Is Opportunity There For International Organic Farms?
Along with their incomes, the health consciousness of China’s middle class has shown a steady rise in recent years, with this consumer demographic placing a premium on their well-being in the face of high-profile food safety scandals. In the span of only a few years, middle-class Chinese have become some of the most active patrons of the country’s boutique supermarkets (formerly the reserve of the ultra-wealthy), and now spend heavily on nutritional supplements, bottled water, imported nuts and organic produce. Along with the luxury handbags and heaps of high-end apparel they bring back to China from overseas holidays, Chinese outbound tourists are often seen stocking up on everything from vitamins and protein powder to baby formula and diapers.
Facing a seemingly endless stream of food safety controversies — most recently toxic preserved fruit — ever more rattled consumers are seeking out alternative food sources and increasing demand for organic products.
As Tony Zhang, founder and president of Pudong Da Tuan, one of the largest organic farms in the Shanghai area, recently put it, “Demand for organic vegetables in China is primarily driven by the need for safe food.
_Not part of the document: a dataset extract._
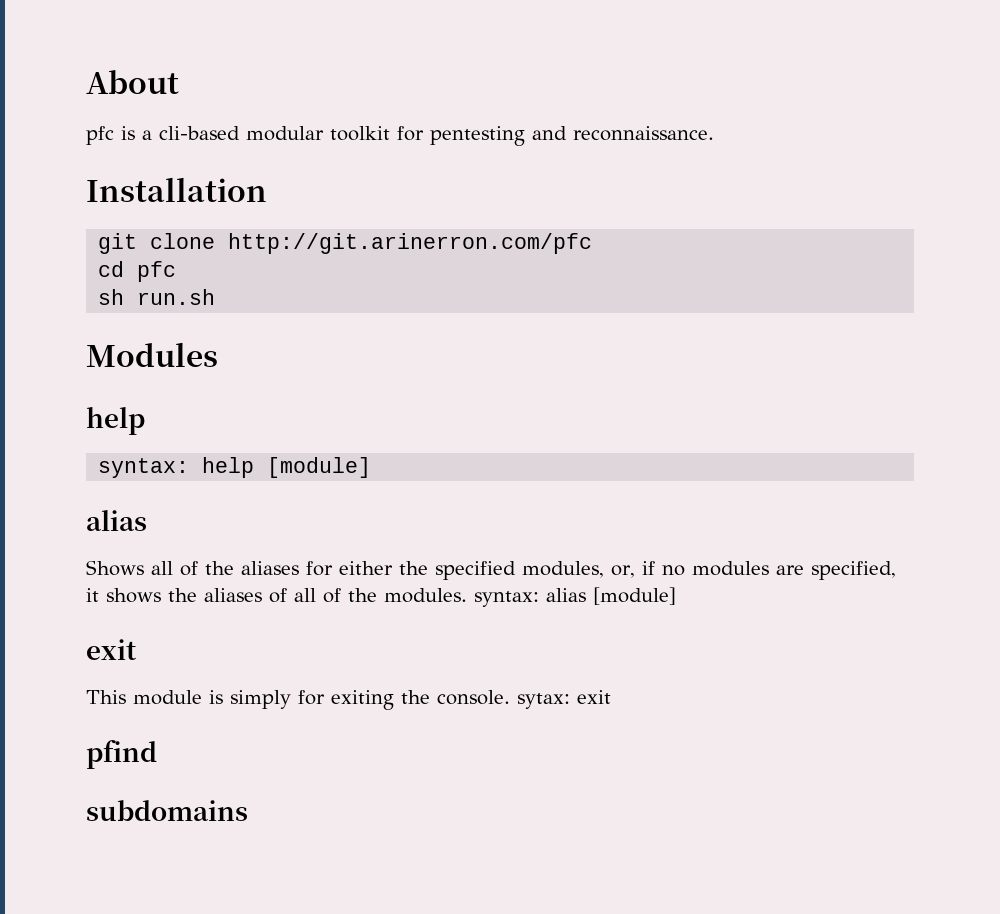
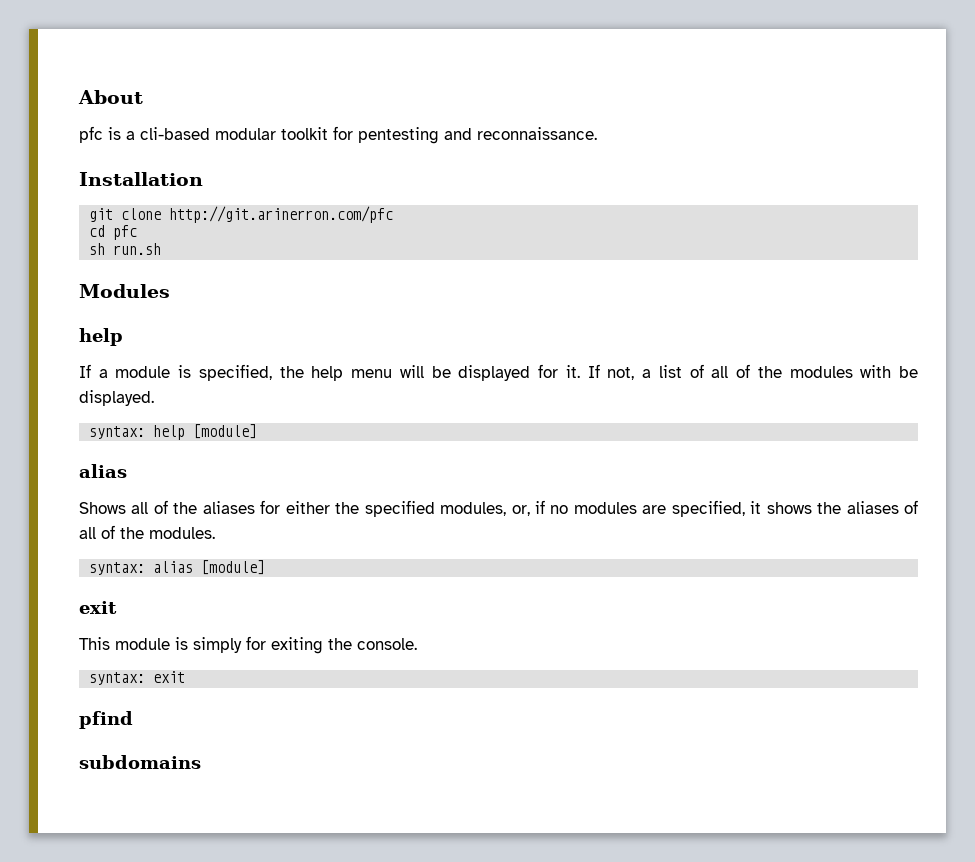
(145, 421) none -> [79,364,919,381] [79,390,154,406] // If a module is specified, the help menu will be displayed for it. If not, a list of all of the modules with be displayed.
(467, 595) none -> (215, 533) //
[517,693,570,709] sytax: -> [89,672,146,685] // syntax:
Only a small portion of people choose it as a low carbon, environmentally friendly option as it is in other countries.” Though, owing to its vast size, China ranked as the world’s third-largest organic produce market in 2010, Zhang added that “China’s organic produce currently makes up less than one percent of market share, compared to about 10 percent in more advanced countries. Hence, there is huge room for growth in China.”
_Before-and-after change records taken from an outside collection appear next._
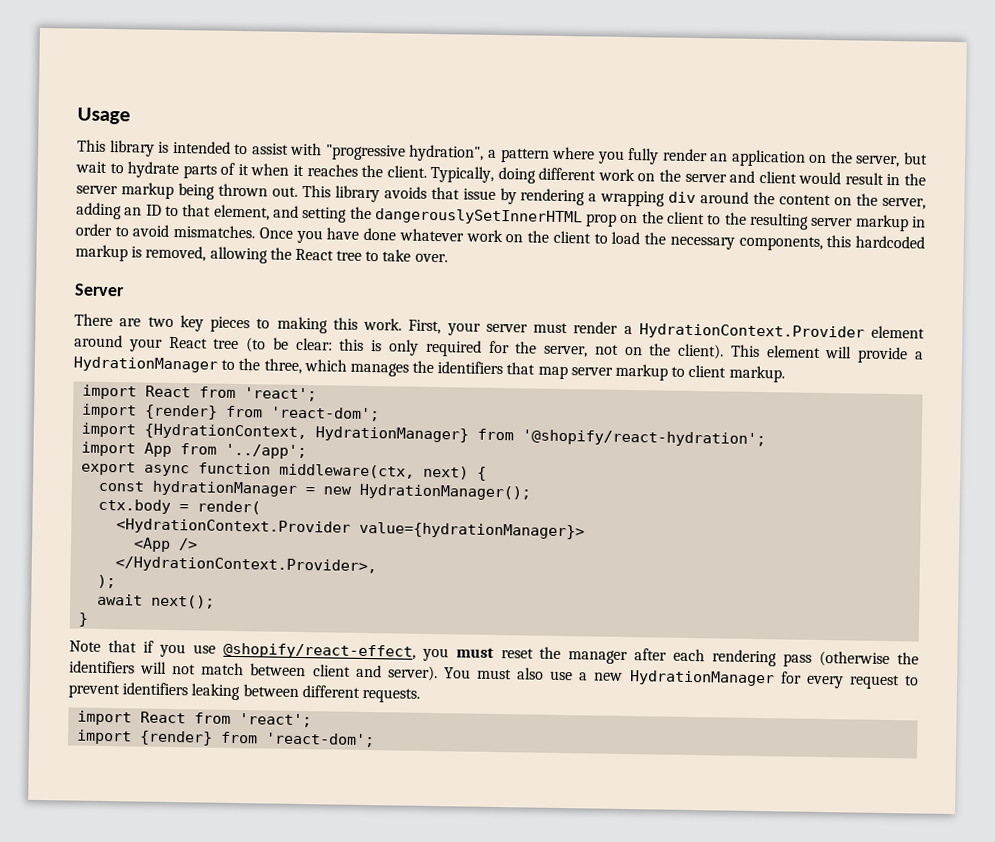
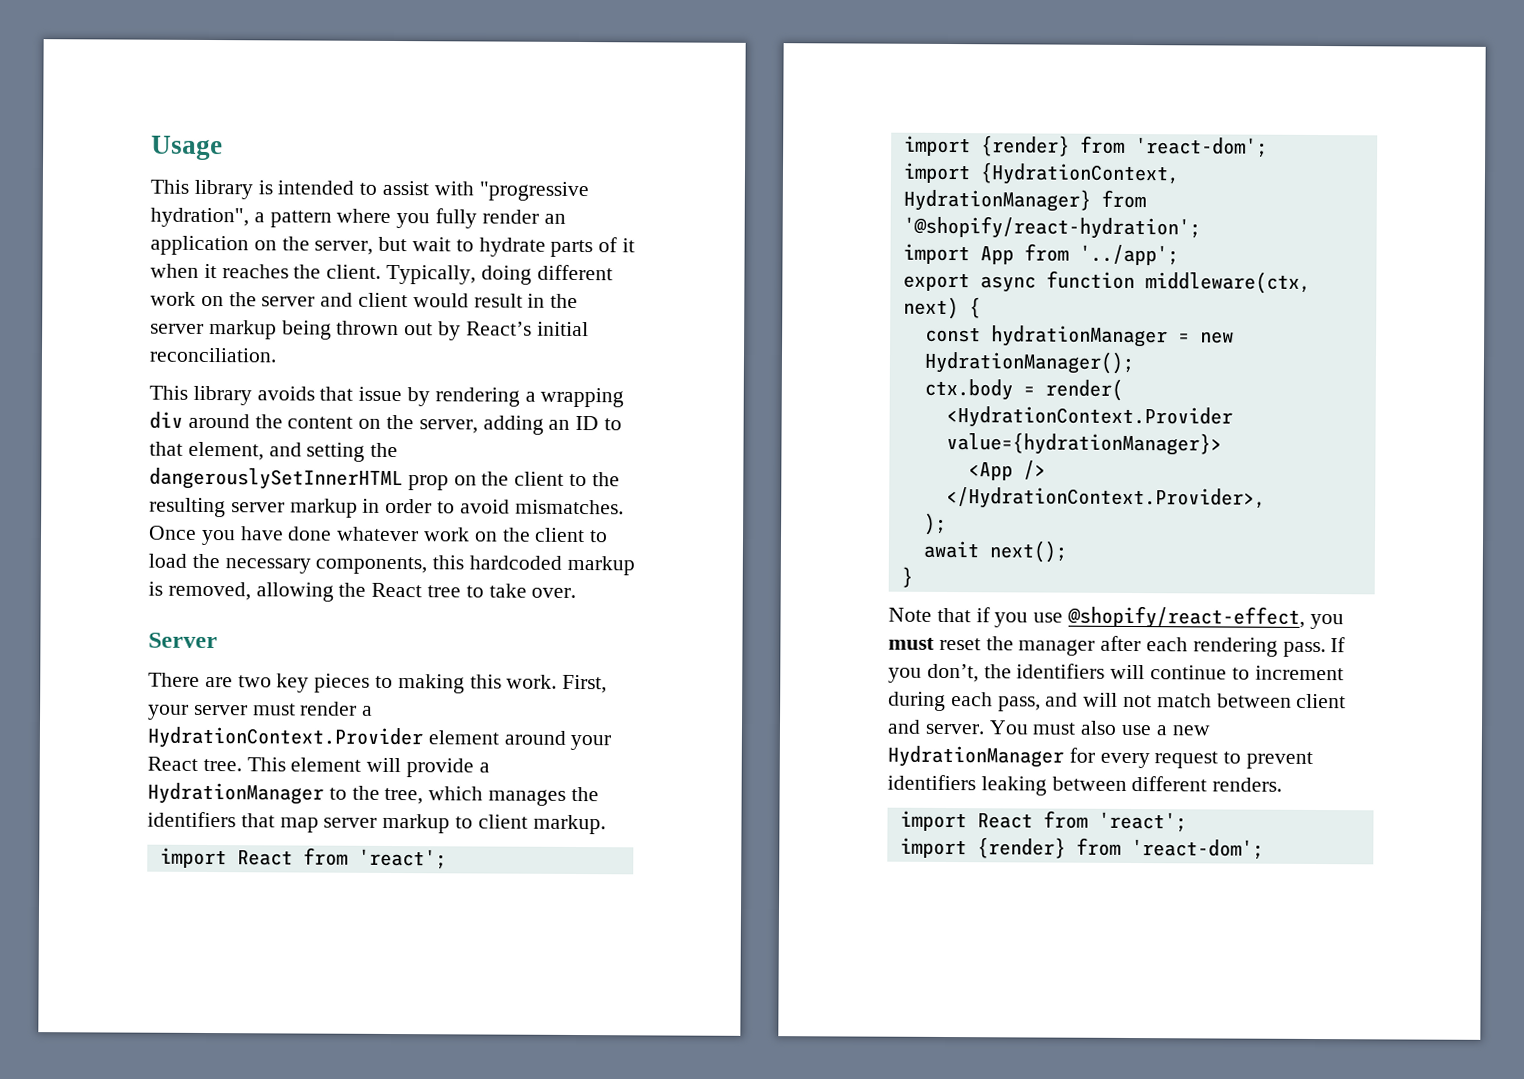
[271,186,298,197] out. -> [404,321,589,341] [149,347,277,363] out by React’s initial reconciliation. //
[213,337,725,360] tree (to be clear: this is only required for the server, not on the client). -> [202,758,242,772] tree.
[263,358,302,374] three, -> [384,787,424,805] tree,
[783,650,919,668] [69,660,135,674] pass (otherwise the identifiers -> [1282,637,1347,658] [888,663,1344,683] [888,691,1079,712] pass. If you don’t, the identifiers will continue to increment during each pass, and
[387,665,438,682] server). -> [924,723,985,735] server.
[361,687,420,703] requests. -> [1212,777,1283,792] renders.

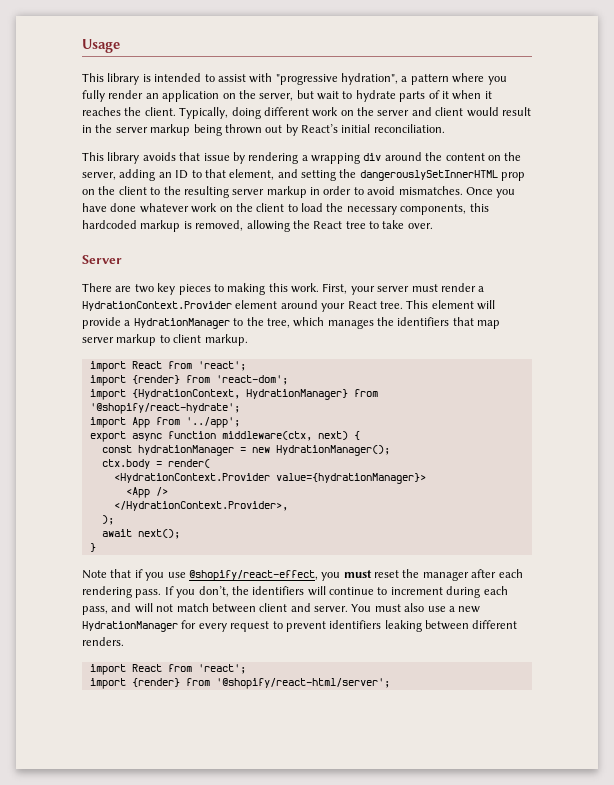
[902,215,1201,240] '@shopify/react-hydration'; -> [89,403,240,414] '@shopify/react-hydrate';
[1130,838,1264,860] 'react-dom'; -> [215,678,390,689] '@shopify/react-html/server';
However, increasing their organic output and assuaging consumer fears of product safety is easier said than done for mainland Chinese organic farms. With only 8.5 percent of the world’s arable land and 6.5 percent of its water reserves, China’s demand for organic produce presents what could be a tremendous opportunity for foreign organic farms in places like agricultural powerhouse Australia. Along with presenting a new export destination for Australian organic farmers, Chinese demand has led an increasing number of Chinese investors to look at land purchases in the land down under. To date, according to a recent report by consulting firm KPMG, a lack of mutual understanding about Chinese investment motivations in Australia’s agriculture sector means the East Asian giant may actually lose out to other countries.
According to Doug Ferguson, head of KPMG Australia’s China practice, the debate within Australia about Chinese investment needs to move beyond fears of “selling the farm” and examine how Australian companies could benefit by working to ensure China’s food security needs, especially in a time when Australia’s own go-to resource sectors are slowing down. Currently, domestic fears persist that foreign ownership could affect the price, quality and supply of food, while also threatening Australian jobs. According to a recent survey by Baker and McKenzie, 49 percent of respondents viewed foreign investment in Australia’s agriculture sector as a threat and 45 percent believed trade barriers need to be heightened.
However, such hype appears clearly over-exaggerated, as China currently accounts for only about 1 percent of total foreign investment in Australia, compared to 28 percent from the United States and 25 percent from the United Kingdom, according to the Australian Bureau of Statistics. As Phillip Napier, head of KPMG’s agribusiness practice recently pointed out, “Australian agriculture and governments need to build strong commercial ties and lower the barriers to trade and investment in order to take advantage of the Chinese opportunity.”